Un retour aux sources, certes, mais dans la continuité du précédent, avec une dualité assez marquée entre des titres très pop et d’autres beaucoup plus sombres …
C’est effectivement la suite logique de « Weather Diaries », mais avec un regard sur le monde actuel et certains enjeux politiques… Enfin, surtout sur les problèmes que connaît l’Angleterre aujourd’hui avec le Brexit. C’est étrange, tu composes au départ des chansons avec des paroles qui te sont très personnelles et elles deviennent finalement universelles. Concernant la dualité dont tu parles, c’est vrai, elle est bien présente. Les morceaux les plus sombres aussi sont arrivés en premier. Mais nous voulions ajouter un peu de lumière dans ce disque, d’où l’arrivée de titres plus pop par la suite, et trouver un équilibre entre ces deux facettes.

Dans les années 90, Ride fut considéré comme l’un des groupes phares du shoegaze. Pourtant, vous avez souvent rejeté cette appellation. Était-elle trop réductive pour vous ?
Je ne pense pas avoir rejeté ce terme, c’est juste que je ne l’ai jamais utilisé ! Au fil du temps, la définition du shoegaze est floue et englobe aujourd’hui tous les groupes qui ont un son de guitare très typé (avec beaucoup de saturation et autant de réverbe, le tout servi par des chansons au format pop, ndlr). À la grande époque du shoegaze, entre 1991 et 1993, cela avait un sens. Mais de nos jours, j’ai l’impression que cette appellation est devenue générique, un peu comme le hip hop maintenant. Je n’ai plus de problème avec ce mot aujourd’hui, puisque j’en parle !

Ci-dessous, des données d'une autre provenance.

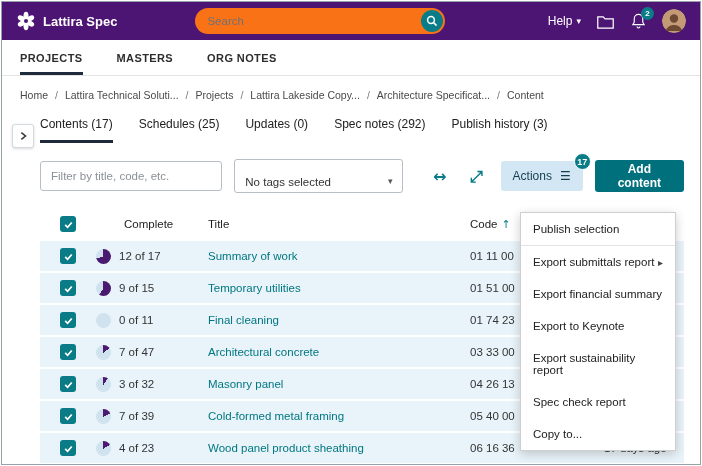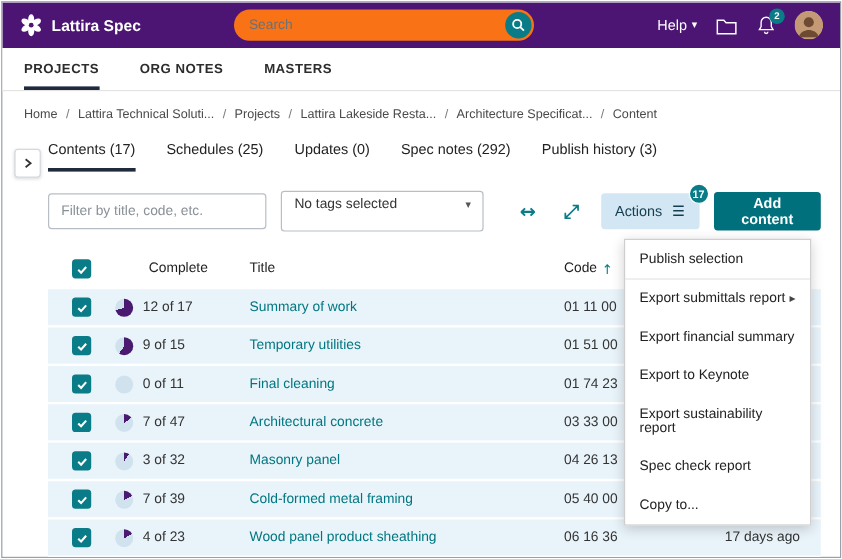--- a/index.html
+++ b/index.html
@@ -143,8 +143,8 @@
 
   <div class="navbar" id="nav-tabs">
       <div class="nav-tab active">PROJECTS</div>
+      <div class="nav-tab">MASTERS</div>
       <div class="nav-tab">ORG NOTES</div>
-      <div class="nav-tab">MASTERS</div>
     </div>
 
   <div class="breadcrumb" id="breadcrumb">

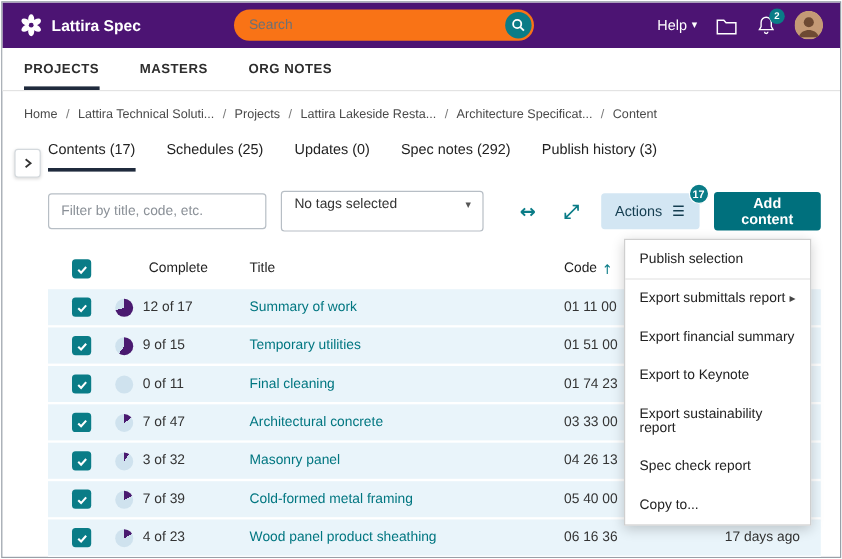--- a/index.html
+++ b/index.html
@@ -154,7 +154,7 @@
       <span class="sep">/</span>
       <span class="crumb">Projects</span>
       <span class="sep">/</span>
-      <span class="crumb">Lattira Lakeside Resta...</span>
+      <span class="crumb">Lattira Lakeside Copy...</span>
       <span class="sep">/</span>
       <span class="crumb">Architecture Specificat...</span>
       <span class="sep">/</span>

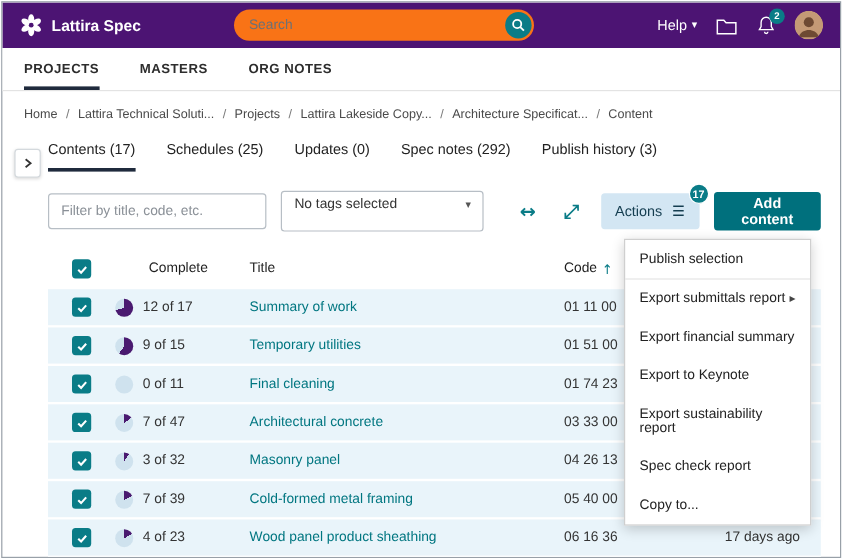--- a/index.html
+++ b/index.html
@@ -50,7 +50,7 @@
   .toolbar{display:flex;align-items:center;gap:12px;margin-top:16px}
   .filter-input{width:205px;height:30px;border:1px solid #b7bec5;border-radius:3px;padding:0 10px;font-size:11.5px;font-family:"Liberation Sans",sans-serif;color:#333;outline:none}
   .filter-input::placeholder{color:#8a9097}
-  .tags-select{width:190px;height:30px;border:1px solid #b7bec5;border-radius:3px;display:flex;align-items:flex-end;justify-content:space-between;padding:16px 10px;font-size:11.5px;color:#333;cursor:pointer}
+  .tags-select{width:190px;height:30px;border:1px solid #b7bec5;border-radius:3px;display:flex;align-items:flex-start;justify-content:space-between;padding:16px 10px;font-size:11.5px;color:#333;cursor:pointer}
   .tags-select .glyph{font-size:9px;color:#555}
   .tb-spacer{flex:1}
   .icon-btn{width:28px;height:28px;display:flex;align-items:center;justify-content:center;color:var(--teal);font-size:16px;cursor:pointer;font-weight:bold}

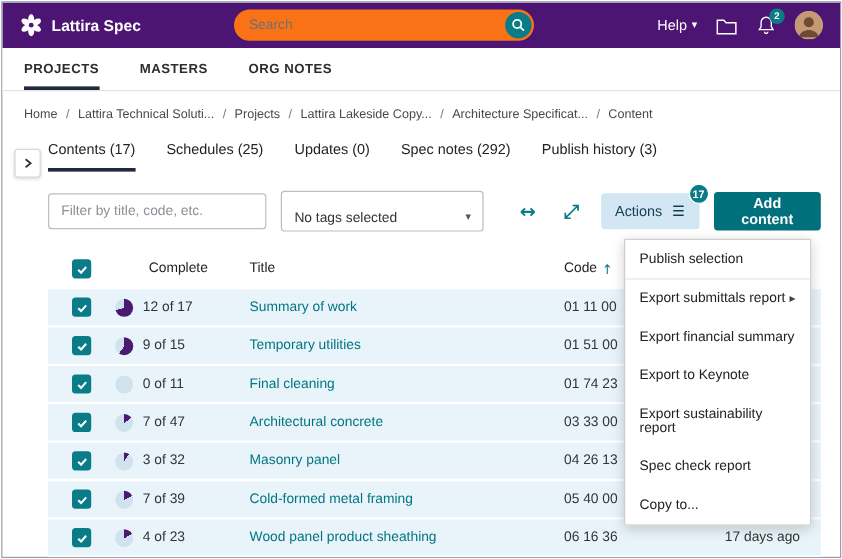--- a/index.html
+++ b/index.html
@@ -76,7 +76,7 @@
   .updated-cell{color:#333;padding-left:18px;white-space:nowrap}
 
   
-  .menu{position:absolute;right:24px;top:197px;width:156px;background:#fff;border:1px solid #cfcfcf;box-shadow:0 3px 10px rgba(0,0,0,.2);z-index:10}
+  .menu{position:absolute;right:24px;top:210px;width:156px;background:#fff;border:1px solid #cfcfcf;box-shadow:0 3px 10px rgba(0,0,0,.2);z-index:10}
   .menu-item{padding:10px 12px;font-size:11.5px;color:#222;display:flex;justify-content:space-between;align-items:center;cursor:pointer}
   .menu-item.divided{border-bottom:1px solid #e4e4e4}
   .mi-arrow{font-size:10px;color:#444}

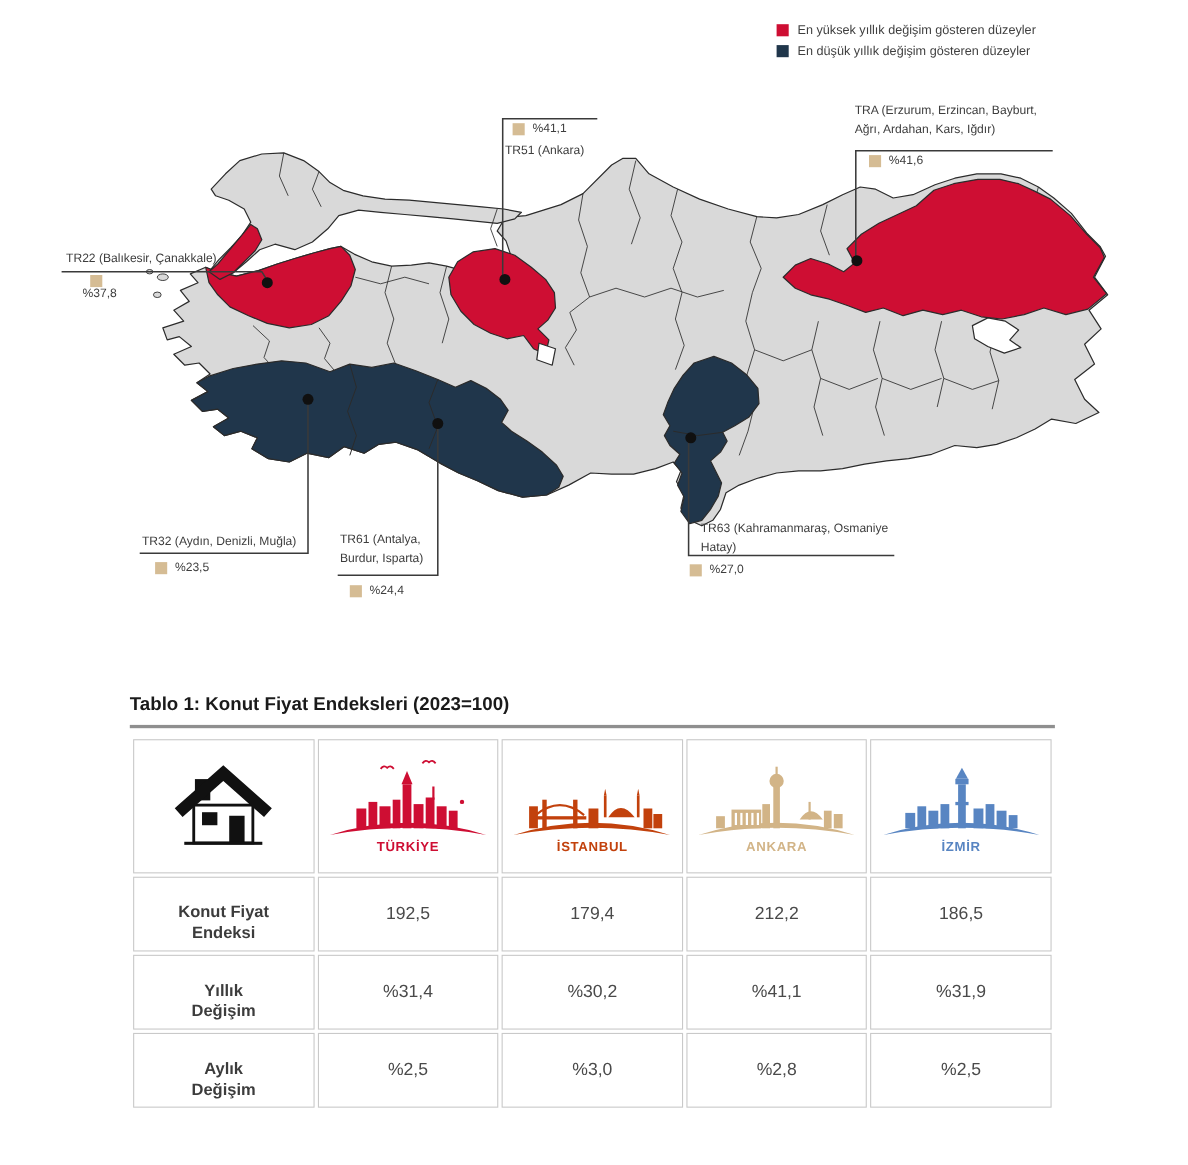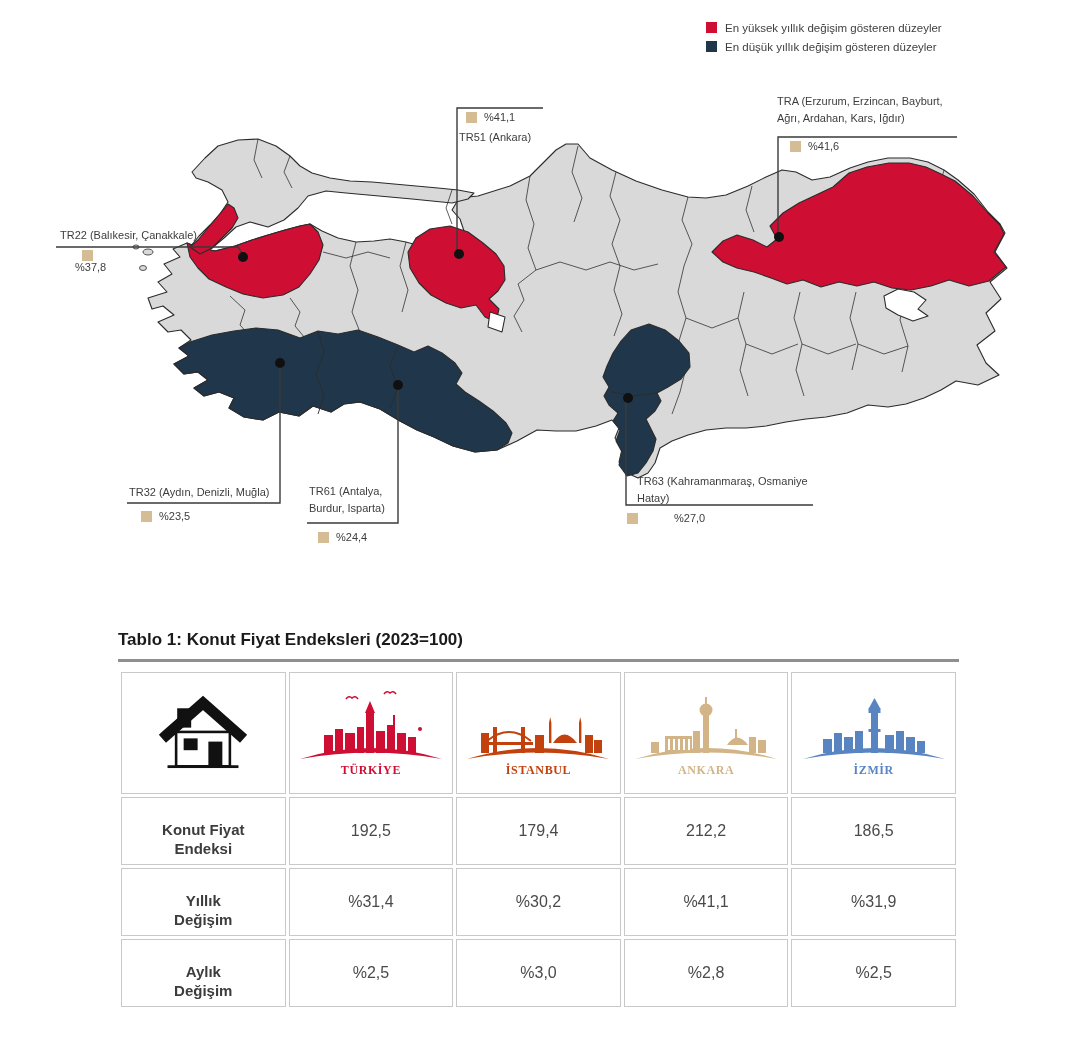--- a/index.html
+++ b/index.html
@@ -179,7 +179,7 @@
   <div class="callout-line">TR63 (Kahramanmaraş, Osmaniye</div>
   <div class="callout-line">Hatay)</div>
 </div>
-<div class="callout-value" style="left:627px;top:512px;gap:29px;">
+<div class="callout-value" style="left:627px;top:512px;">
   <div class="chip" style="background-color: rgb(213, 188, 148);"></div>
   <div class="val-text">%27,0</div>
 </div>

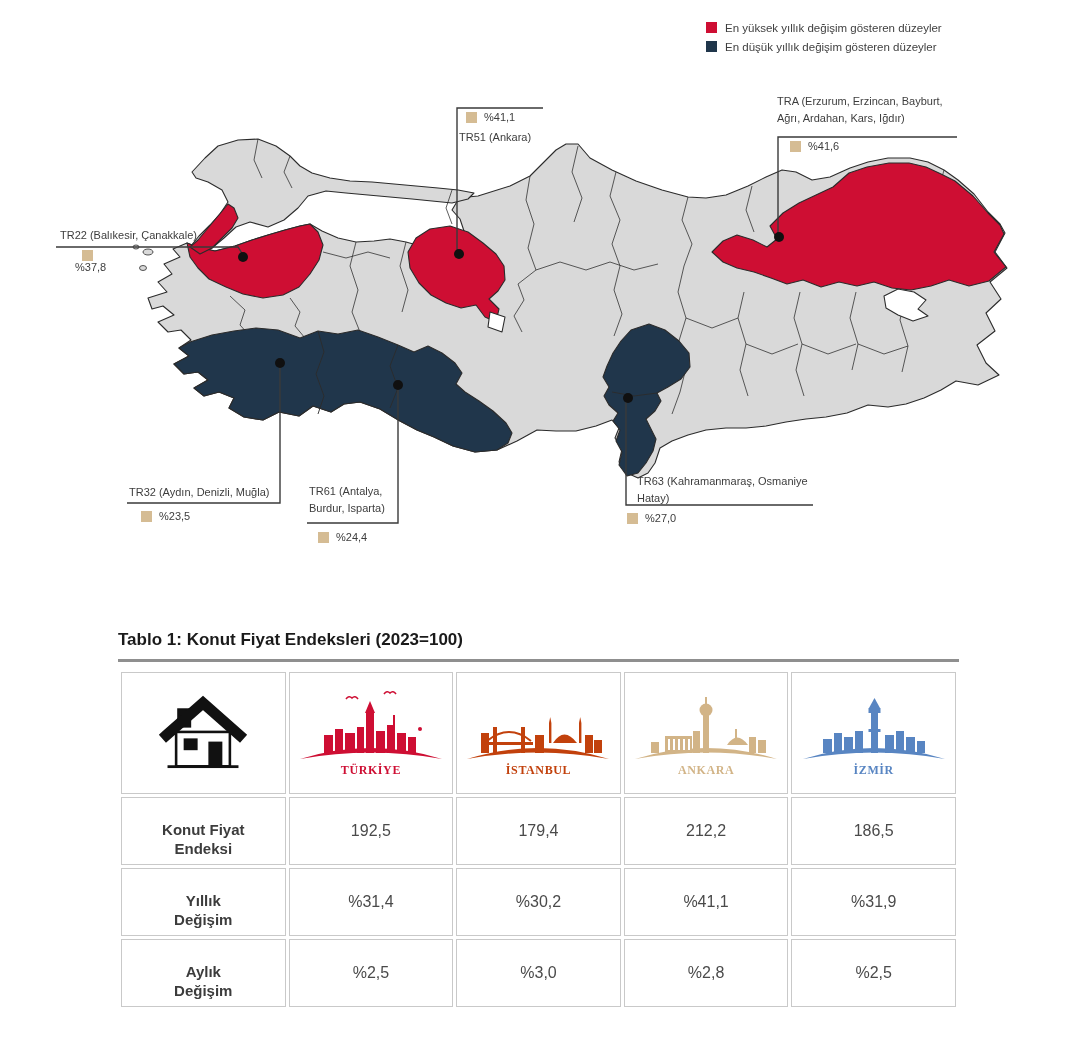--- a/index.html
+++ b/index.html
@@ -32,7 +32,7 @@
   table.kfe td{border:1px solid #c9c9c9;background:#ffffff;text-align:center;vertical-align:middle;}
   tr.head-row td{height:118px;}
   tr.data-row td{height:64px;}
-  .city-cell{display:flex;flex-direction:column;align-items:center;justify-content:center;font-family:Liberation Serif, serif;}
+  .city-cell{display:flex;flex-direction:column;align-items:center;justify-content:center;}
   .city-label{font-size:12px;font-weight:bold;letter-spacing:0.6px;margin-top:-4px;}
   .row-label{font-weight:bold;color:#3c3c3c;font-size:15px;line-height:1.3;margin-top:16px;}
   .cell-val{color:#4a4a4a;font-size:16px;}

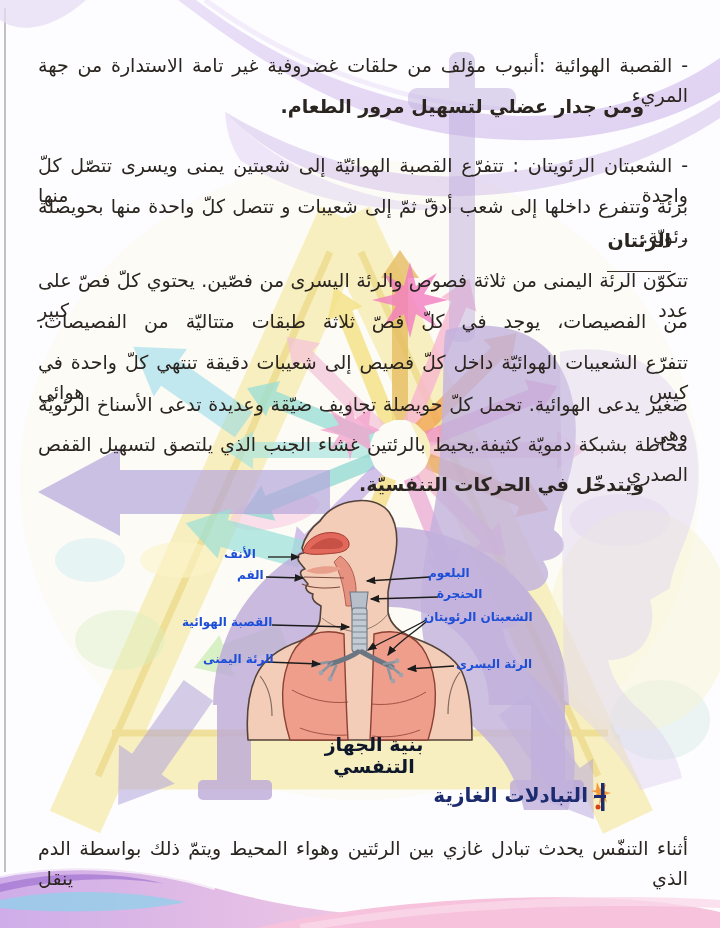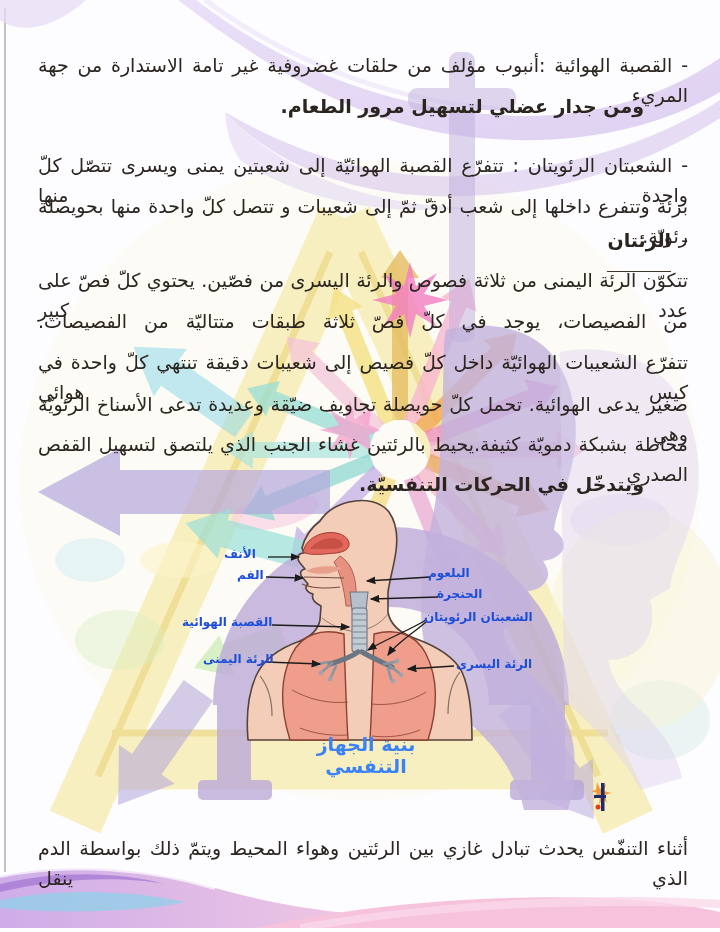--- a/index.html
+++ b/index.html
@@ -30,8 +30,8 @@
     font-size:12px; font-weight:bold; color:#1d4ed8; letter-spacing:0;
   }
   .caption{
-    position:absolute; left:276px; top:733px; width:180px; text-align:center;
-    font-size:19px; font-weight:bold; color:#3b82f6; direction:rtl;
+    position:absolute; left:284px; top:733px; width:180px; text-align:center;
+    font-size:19px; font-weight:bold; color:#0f172a; direction:rtl;
   }
   .gas-heading{
     position:absolute; right:132px; top:783px; font-size:20px; font-weight:bold;

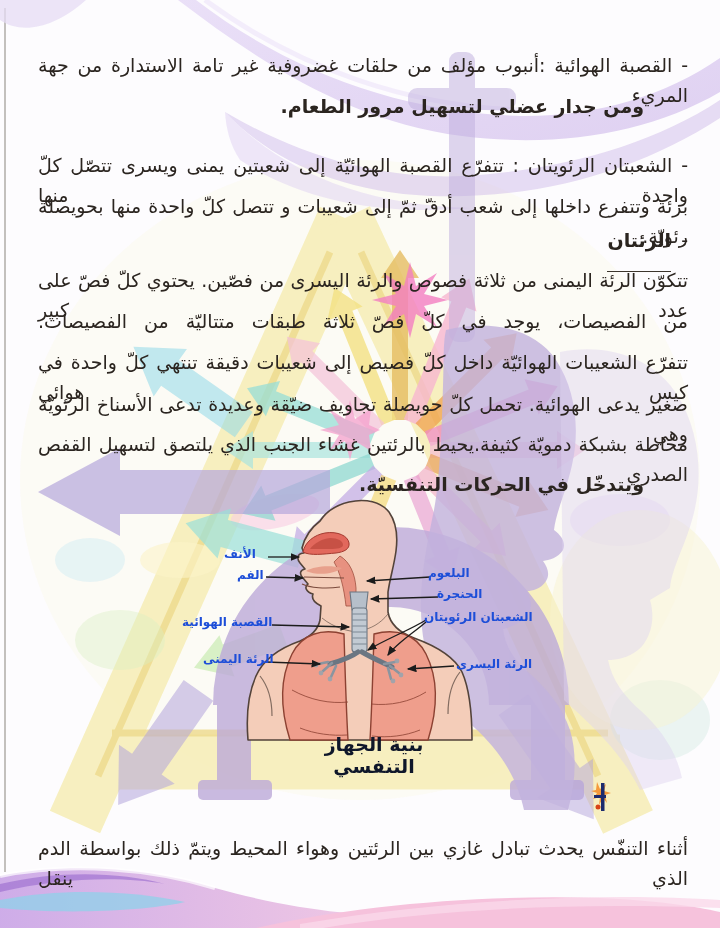--- a/index.html
+++ b/index.html
@@ -286,6 +286,7 @@
     <rect x="5" y="14" width="12" height="3" fill="#1d2b6e"></rect>
     <circle cx="9" cy="26" r="2.5" fill="#d84315"></circle>
   </svg>
+  <div class="gas-heading">التبادلات الغازية</div>
 
   <div class="line just" style="top:833px">أثناء التنفّس يحدث تبادل غازي بين الرئتين وهواء المحيط ويتمّ ذلك بواسطة الدم الذي ينقل</div>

Tu citais certains groupes qui ont pu influencer la composition de « This Is Not A Safe Place ». Ce sont ces mêmes groupes qui ont contribué à ton éducation musicale et t’ont donné envie de te mettre à la guitare ?
Oui, et bien d’autres encore… J’ai eu ma première guitare, une acoustique, pour mes 9 ans, mais je n’étais pas franchement très intéressé par la musique. Les choses ont changé quand, à l’âge de 13 ans, j’ai découvert The Smiths. Le jeu de Johnny Marr m’a réellement marqué à l’époque et j’ai été par la suite beaucoup plus assidu quant à la pratique de l’instrument. Robert Smith, Will Sergeant (guitariste d’Echo & The Bunnymen, ndlr), Pete Townsend, Jimmy Page, mais également les Beatles, m’ont influencé. Après, grâce à Steve, notre bassiste, j’ai découvert d’autres formations des années 80 : House Of Love, My Bloody Valentine, Spacemen 3, Primal Scream, Loop… C’était comme si un nouveau monde rempli de guitares s’ouvrait à moi. Je pense que c’est surtout cette période qui nous a donné envie de monter Ride et de faire de la musique.

Madchester
Le message passé par Andy Bell via sa maison de disques était clair : aucune question sur Oasis. Une mise en garde plus pour éviter que l’interview occulte le nouvel album de Ride que pour passer sous silence ces 10 années de piges aux côtés des frères Gallagher en tant que bassiste (voire même compositeur sur une poignée de titres). La collaboration durera une décennie, avec trois albums au compteur : « Heathen Chemistry », « Don’t Believe The Truth » et « Dig Out Your Soul ». Après le split d’Oasis en 2009, Andy Bell a repris la 6-cordes et suivi Liam dans Beady Eye, groupe dans lequel ses talents de compositeur étaient un peu plus sollicités, malgré une paire de disques très vite tombés dans l’oubli.